Updated: Feb 4, 2022
The presumed safety of natural substances compared to synthetic (or artificial) food ingredients, has created a rush to “all natural” and “clean labels” that has become a tsunami over the last decade. This clamor for naturals is to avoid the use of multi-syllabic chemical names on the label, but to also in a clever and indirect way assure consumers they are getting something safer than an artificial ingredient because it was presumably vetted by nature. Or, possibly the equally fallacious claim that “we evolved” consuming the natural, “so how could it be harmful”? However, is this belief that natural is inherently safer that artificial actually true? Putting aside urban myths and unicorns for the moment, could the most realistic theory of “vetted by nature” include eliminating (i.e., killing off) the non-tolerant members of the species that consumed the natural, leaving only the hardiest of individuals? Is this food-based Darwinism?
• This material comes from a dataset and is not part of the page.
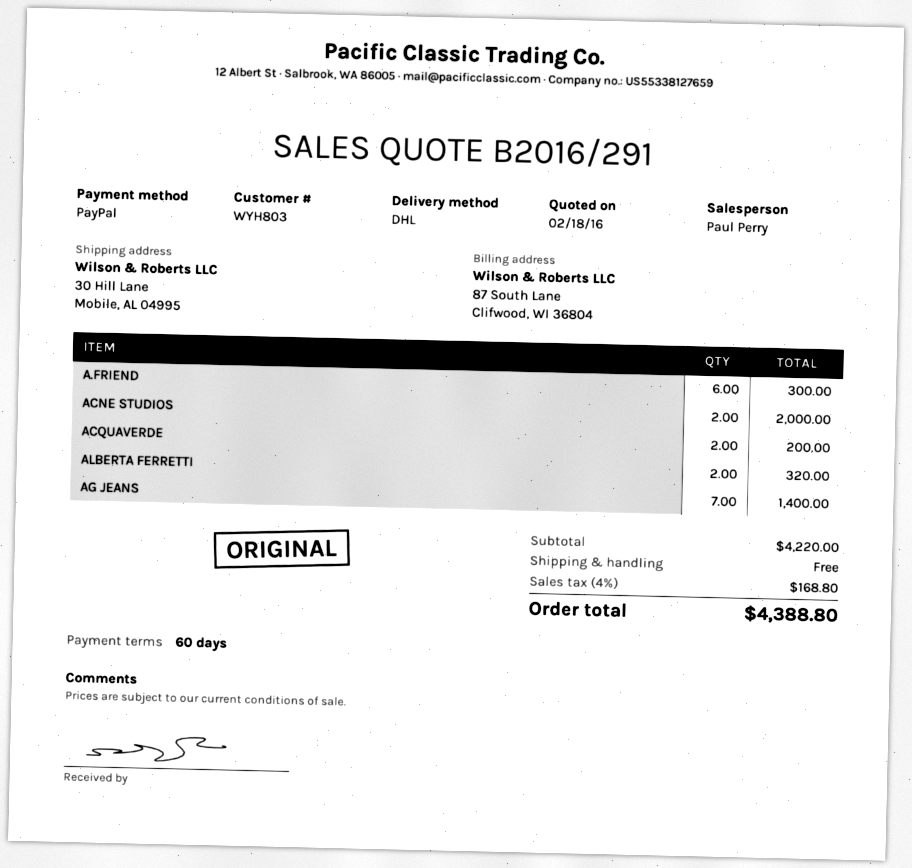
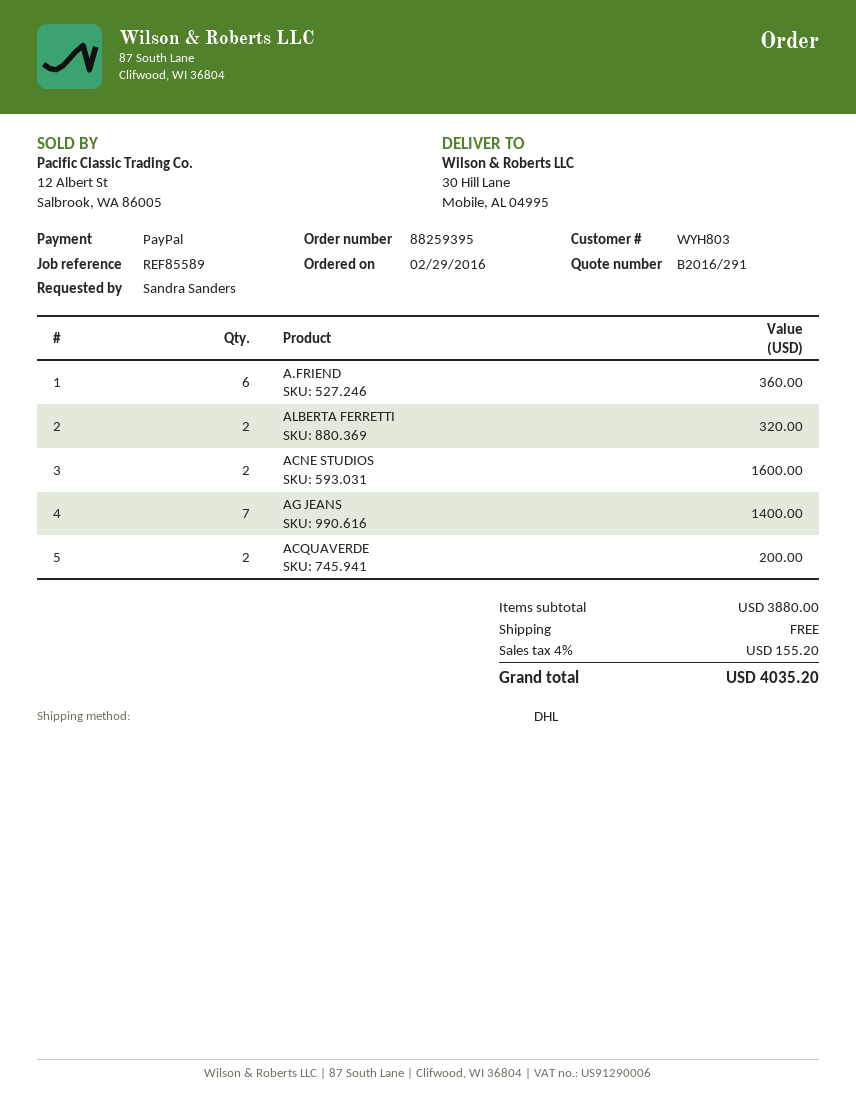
A.FRIEND: 6 for 300.00 -> 6 for 360.00
ACNE STUDIOS: 2 for 2000.00 -> 2 for 1600.00
subtotal: 4220.00 -> 3880.00
tax: 4% = 168.80 -> 4% = 155.20
total: 4388.80 -> 4035.20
I would tend to believe that from the viewpoint of a hunter-gatherer (with a paucity of dining choices), anything that did not appear repugnant, tasted good (i.e., not bitter with potentially dangerous alkaloids), sustained me (i.e., nutritious) and, was not immediately (acutely) toxic, was probably a good thing to eat – at least most of the time. Our hunter-gatherer ancestor would likely not eat green apples or three-day-old fish more than a couple of times and, he learned to limit his intake of certain items, which could have toxic effects if consumed in high amounts (e.g., licorice), to process certain foods that would be toxic in their native state (e.g., cassava root) and to eat only rhubarb stems and not the leaves. Hunter-gatherers with disaccharide, gluten or lactose intolerance, favism or phenylketonuria were just out of luck, even though the basis of their intolerance was consumption of a natural. Nature regarded these hunter-gatherers with intolerance or metabolic anomalies as residing at the tail of the bell curve and dealt with them rather harshly ─ either they learned to be careful in their selection of foods or they did not live to pass on their genetic-based challenges.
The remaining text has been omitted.